In a bold first Budget, chancellor George Osborne made his mark with major reforms, sweeping away much of the benefit dependency culture and changing the social landscape of both taxation and benefits.
Lorna Bourke, www.citywire.co.uk – 22 Jun 2010
Wealthier families who have been able to claim Child Tax Credits, payable to parents with incomes of up to £58,000, will suffer benefit cuts while nearly a million on lower incomes will be taken out of the tax net altogether as the personal tax allowance is raised £7,475 from next April, an increase of £1,000 worth £200 a year to a basic rate tax payer.
During his time as chancellor, Gordon Brown had gone to great lengths to make us all ‘clients of the State’ with the introduction of tax credits for families with incomes well over the national average of around £25,000 a year – in the hope that we would vote to keep him in office.
Most of this is being swept away with the income level for eligibility for tax credits cut to £40,000 a year and an estimated two million families will lose benefits. These are worth as much as £545 a year for a family with two children and an income of £50,000 a year. The earnings disregard will also be reduced from its current level of £25,000 to £10,000 a year. But there will be an increase in the child element of tax credit for those on the lowest incomes.
Osborne is very keen to be seen to be fair so there is belt tightening across the board. Everyone will pay more for goods and services as a result of the increase in VAT to 20% which takes effect from January 4th 2011. This raises over £1 billion a month or around £13 billion a year – a significant contribution to reducing the government’s deficit of £155 billion.
But there was a sigh of relief as the tax net was not widened to include food – the biggest single item of expenditure after housing costs for low income families. To a large extent VAT is a voluntary tax – if you don’t spend on goods and services, you don’t pay it, so many ordinary families will escape this higher tax.
As expected, Capital Gains Tax is increased from midnight tonight to a flat rate of 28% – but only for those paying higher rates of income tax. Basic rate taxpayers will continue to be liable at the existing rate of 18%. There are concessions for entrepreneurs who will be able realise the first £5 million of gains at a flat rate of 10% compared with the current threshold of £2 million.
The tax net has not been widened and the Chancellor confirmed that the annual exemption of £10,100 (2010-11) will remain in place so those who benefit from Save as You Earn will not be penalised.
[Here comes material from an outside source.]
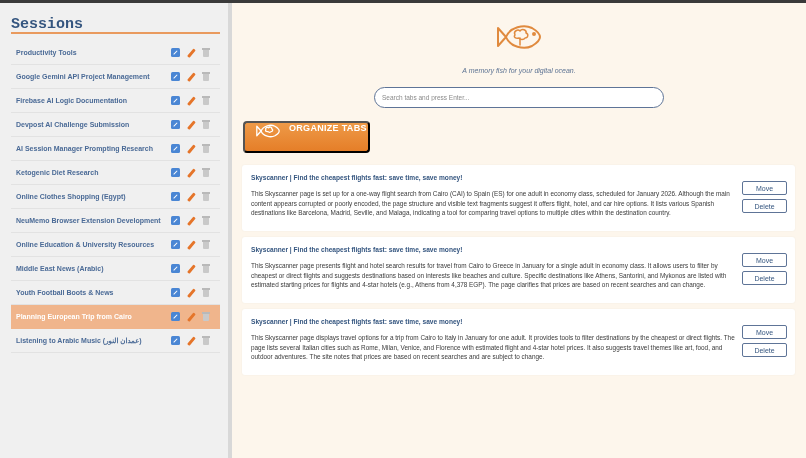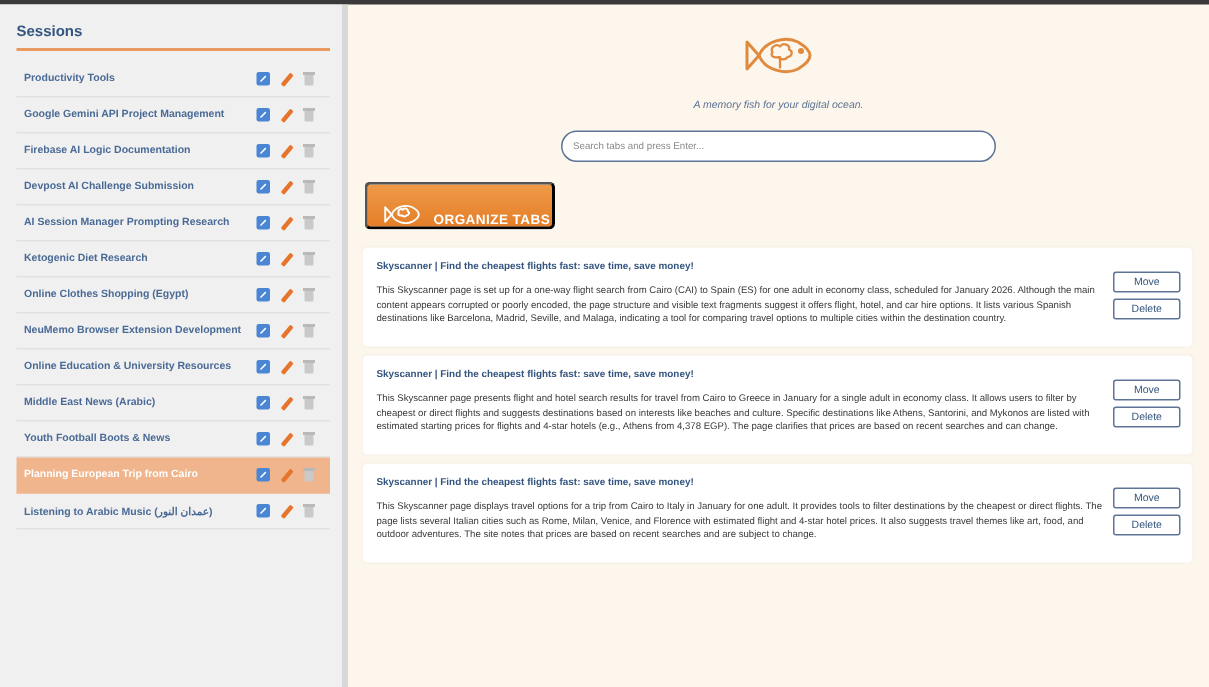"Sessions" .sb-title { font-family: none -> Liberation Mono, monospace; font-size: 10px -> 15px }
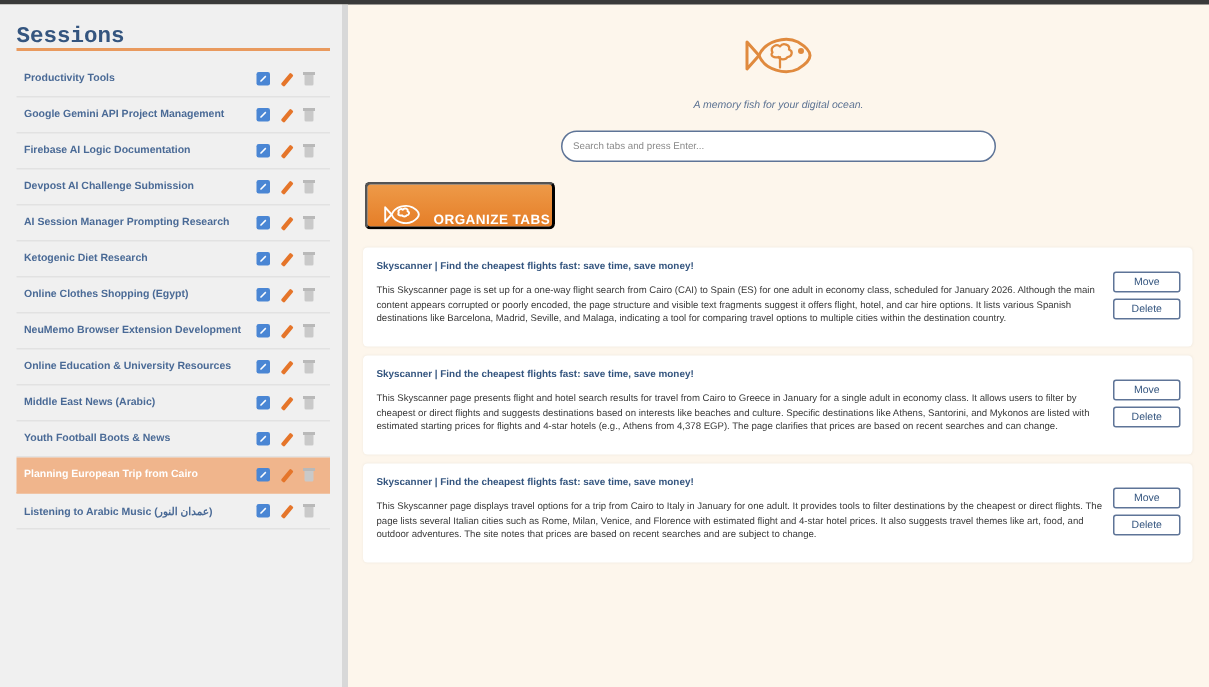"ORGANIZE TABS" .organize { align-items: flex-end -> flex-start }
The losers are those intended to suffer – the hedge fund and private equity managers who pay themselves in profits which until today were taxed at just 18%. Now they will have to pay tax at 28% on their profits.
Child Trust Funds have been abolished and Child Benefit, the universal tax free benefit paid to all parents at a rate of £20.30 a week for the first child and £13.40 a week for subsequent children is to be frozen for the next three years. Child Benefit was introduced in 1977 by a Labour government and official statistics show that some 7.5 million families receive Child Benefit in respect of 13 million children at an annual cost to the Exchequer of over £7 billion a year and rising. Until now annual increases were index-linked.